▽
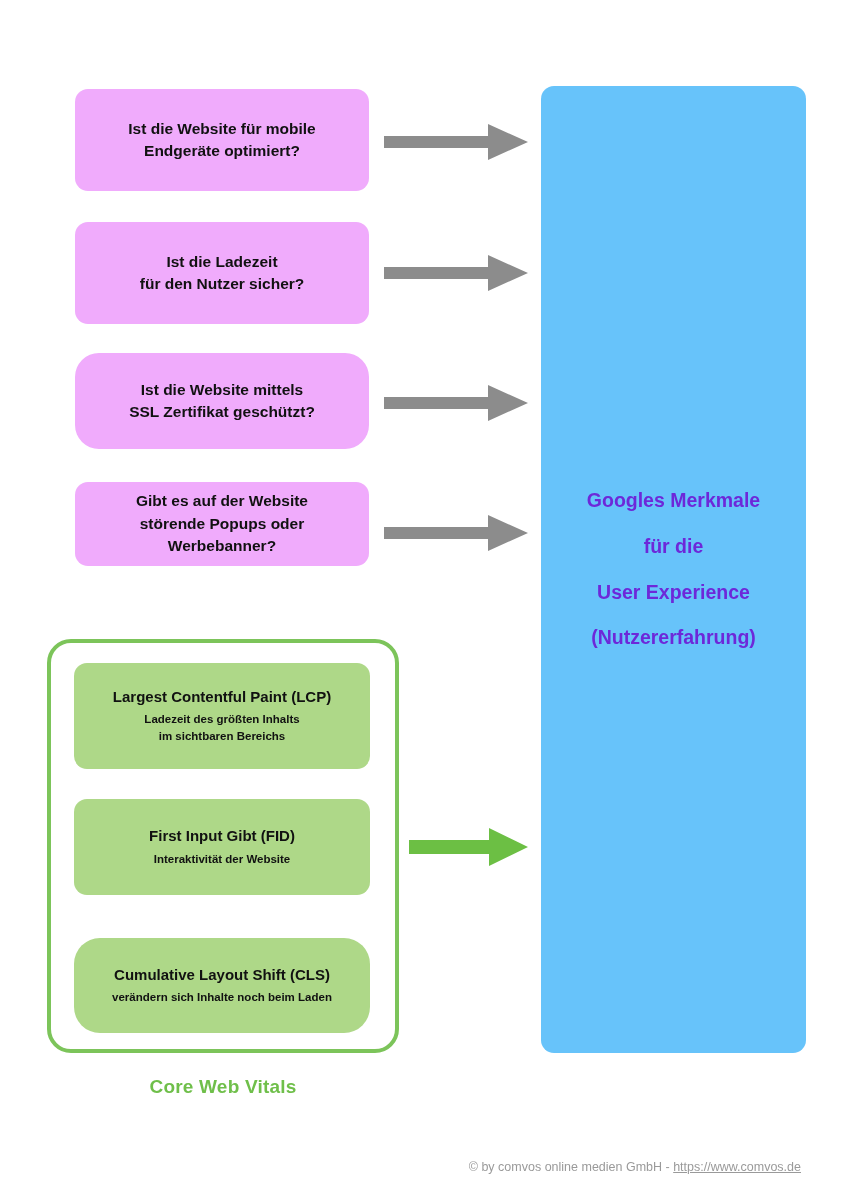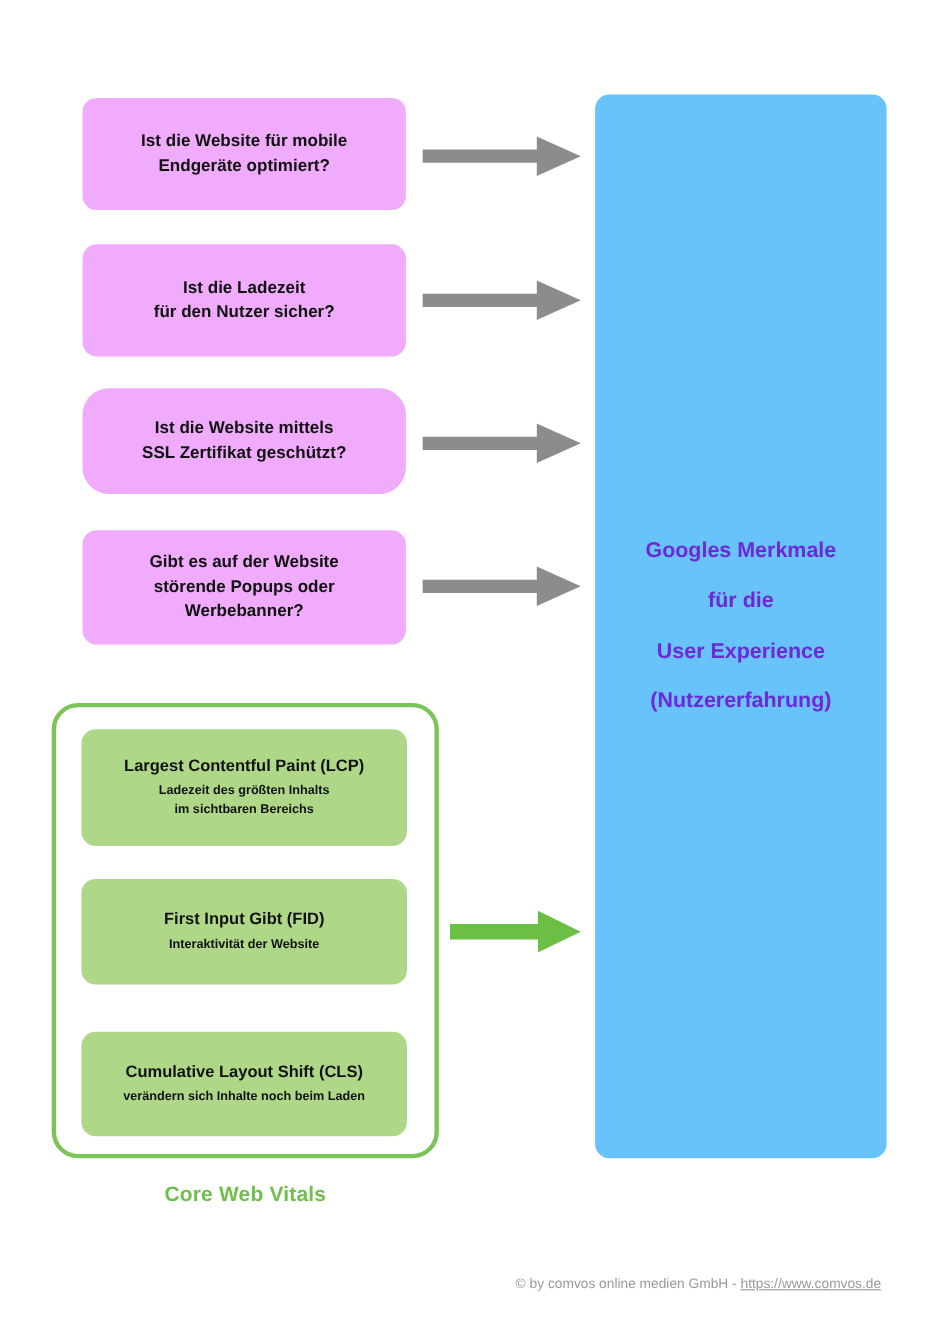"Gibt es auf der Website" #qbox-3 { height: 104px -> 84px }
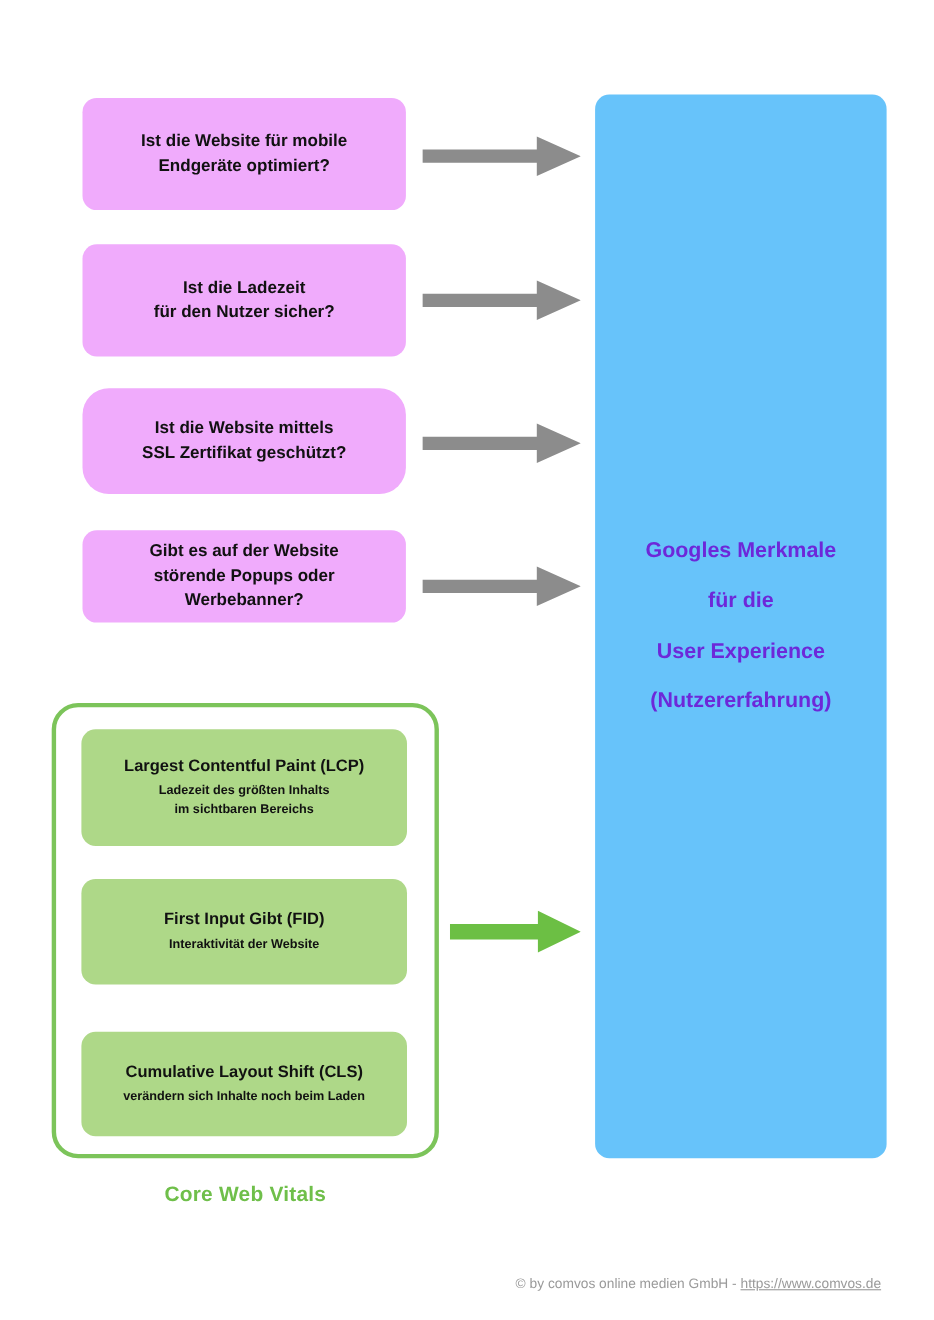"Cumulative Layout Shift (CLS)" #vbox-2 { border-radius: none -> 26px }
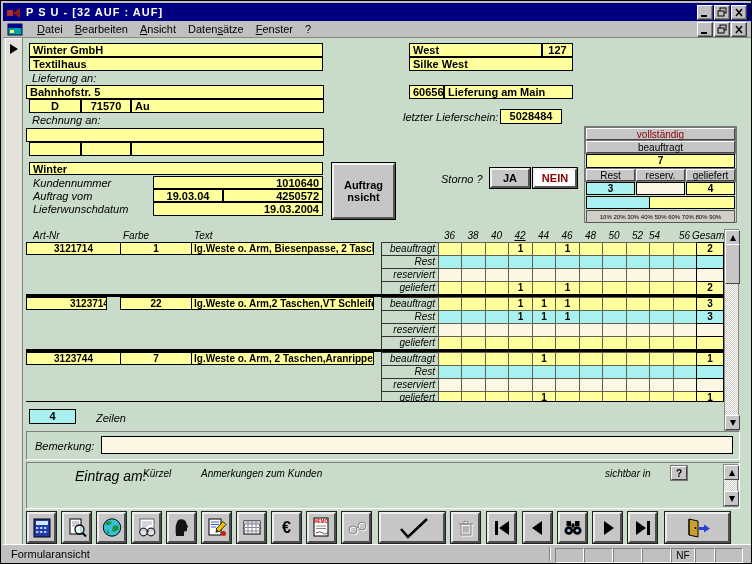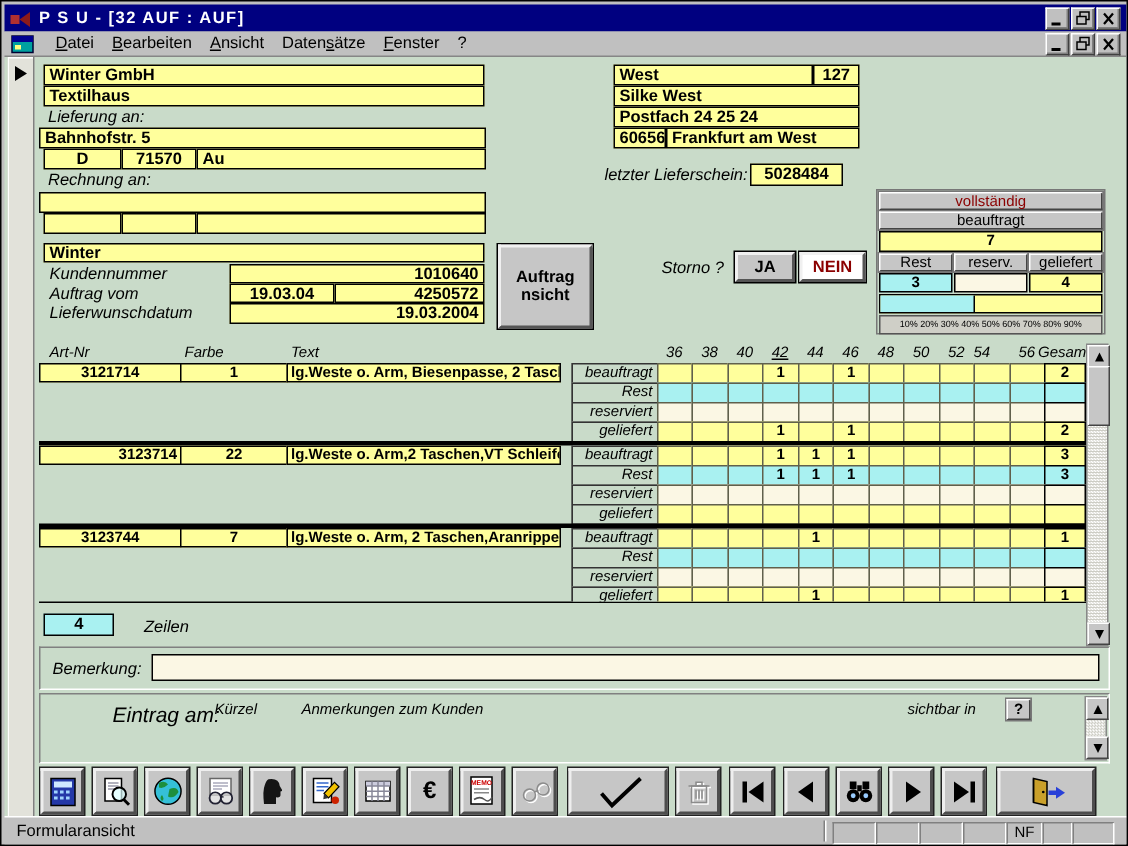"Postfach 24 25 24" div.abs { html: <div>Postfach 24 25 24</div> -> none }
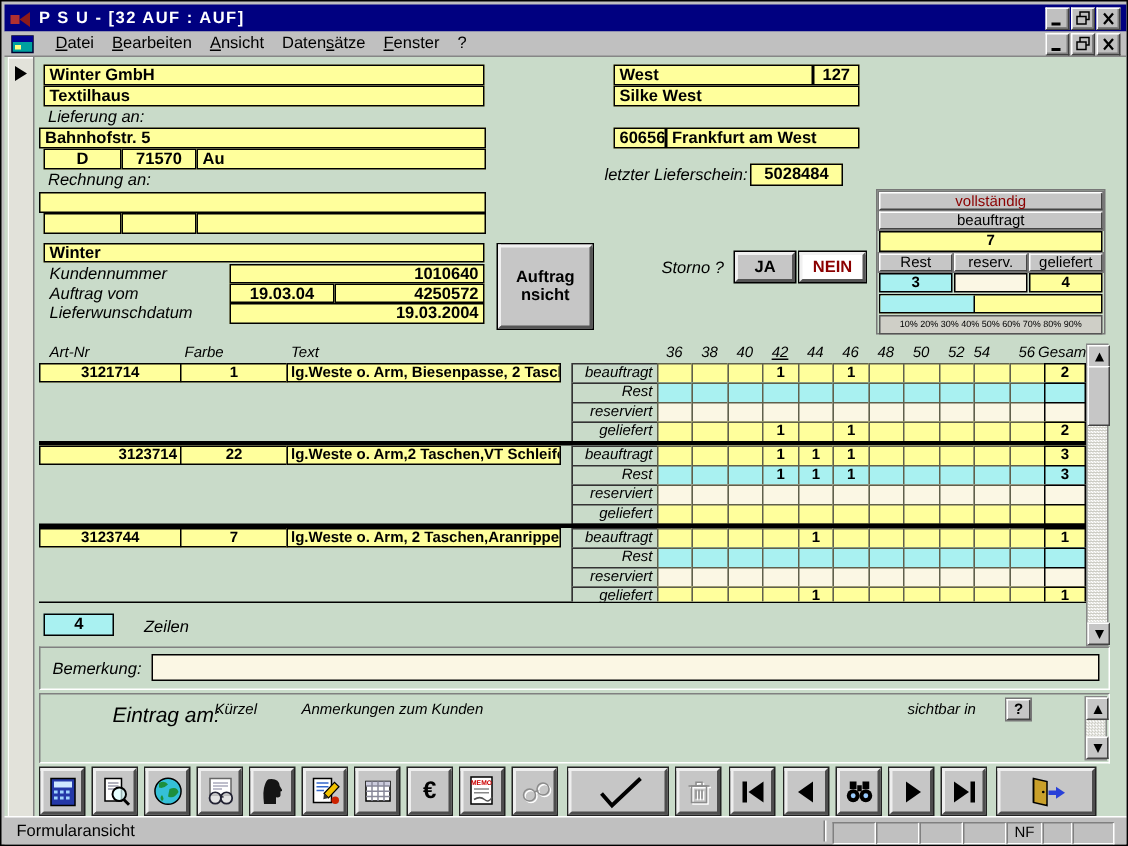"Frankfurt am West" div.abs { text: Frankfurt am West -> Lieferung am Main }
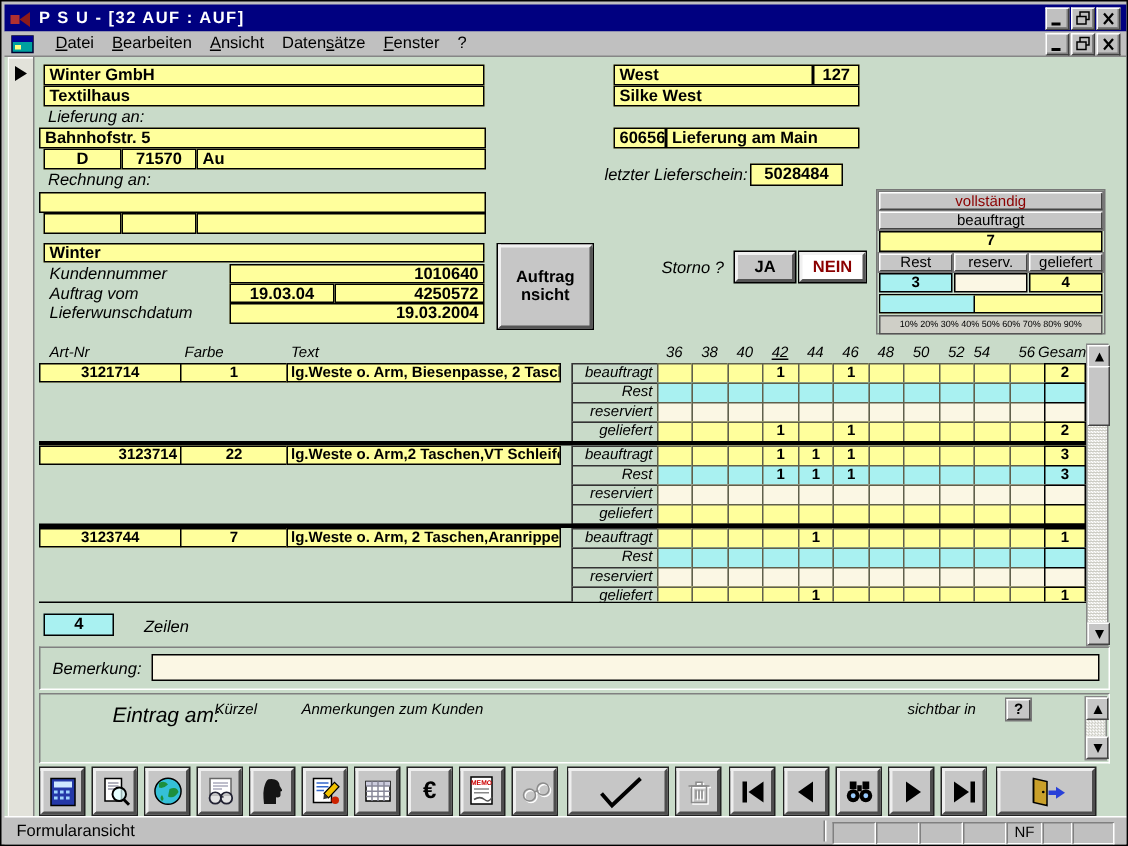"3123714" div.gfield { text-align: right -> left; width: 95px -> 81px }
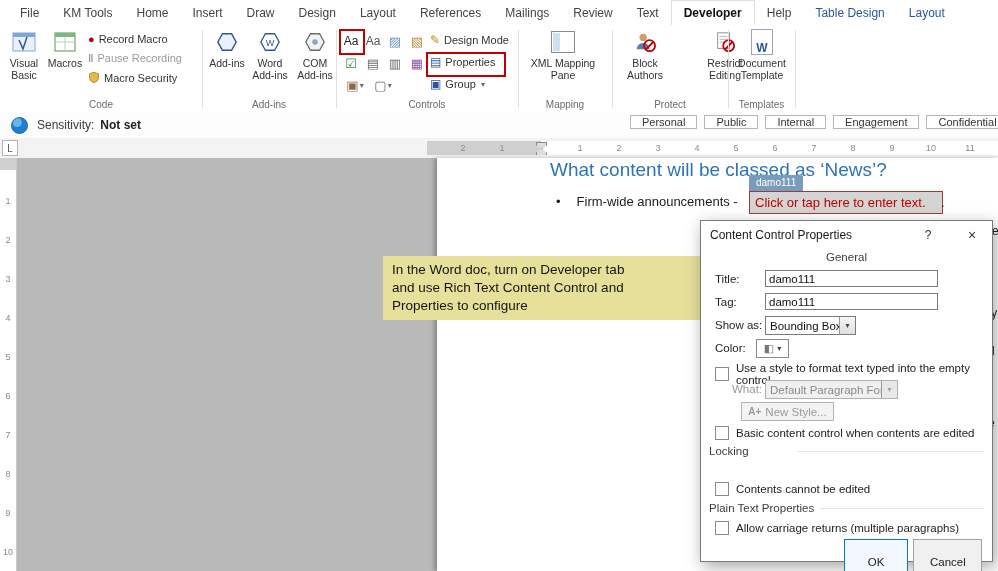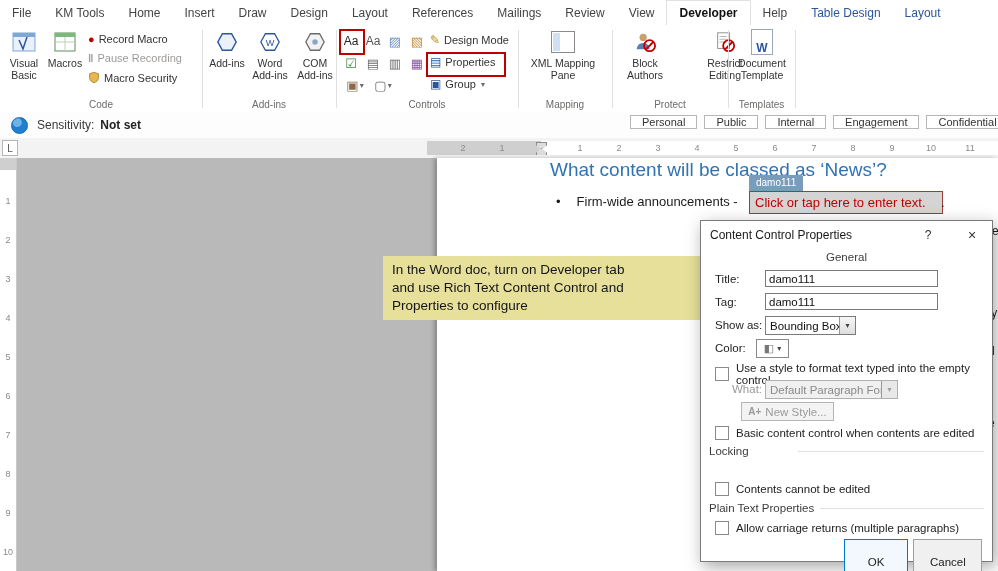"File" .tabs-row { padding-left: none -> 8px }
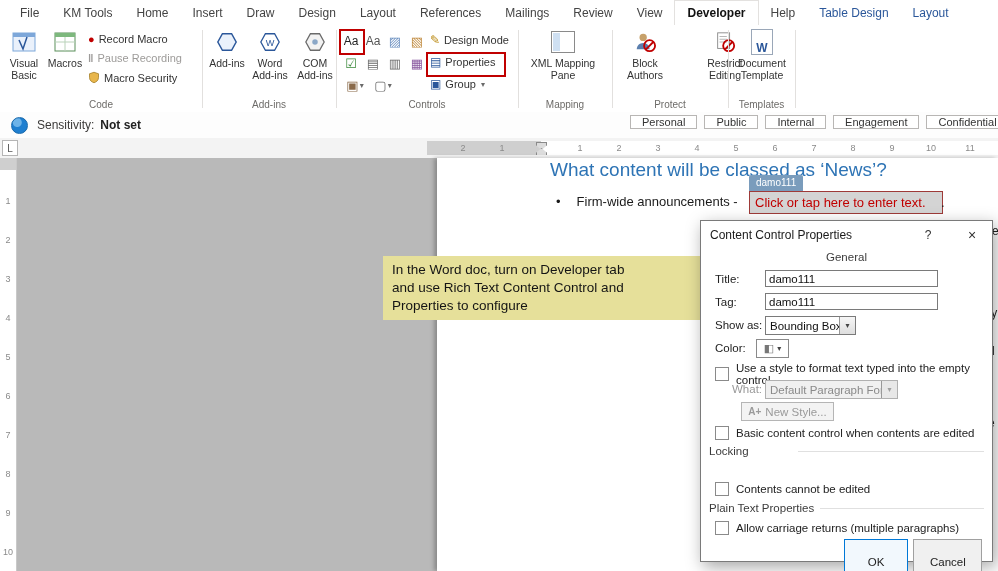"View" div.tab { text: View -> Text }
△
● **WORK TO BE COMPLETED**: The expected answer is the complete set of entries, copied verbatim, with no pictures.

● **YOUR SOLUTION**:
"Gibt es auf der Website" #qbox-3 { height: 104px -> 84px }
"Cumulative Layout Shift (CLS)" #vbox-2 { border-radius: none -> 26px }
"Postfach 24 25 24" div.abs { html: <div>Postfach 24 25 24</div> -> none }
"Frankfurt am West" div.abs { text: Frankfurt am West -> Lieferung am Main }
"3123714" div.gfield { text-align: right -> left; width: 95px -> 81px }
"File" .tabs-row { padding-left: none -> 8px }
"View" div.tab { text: View -> Text }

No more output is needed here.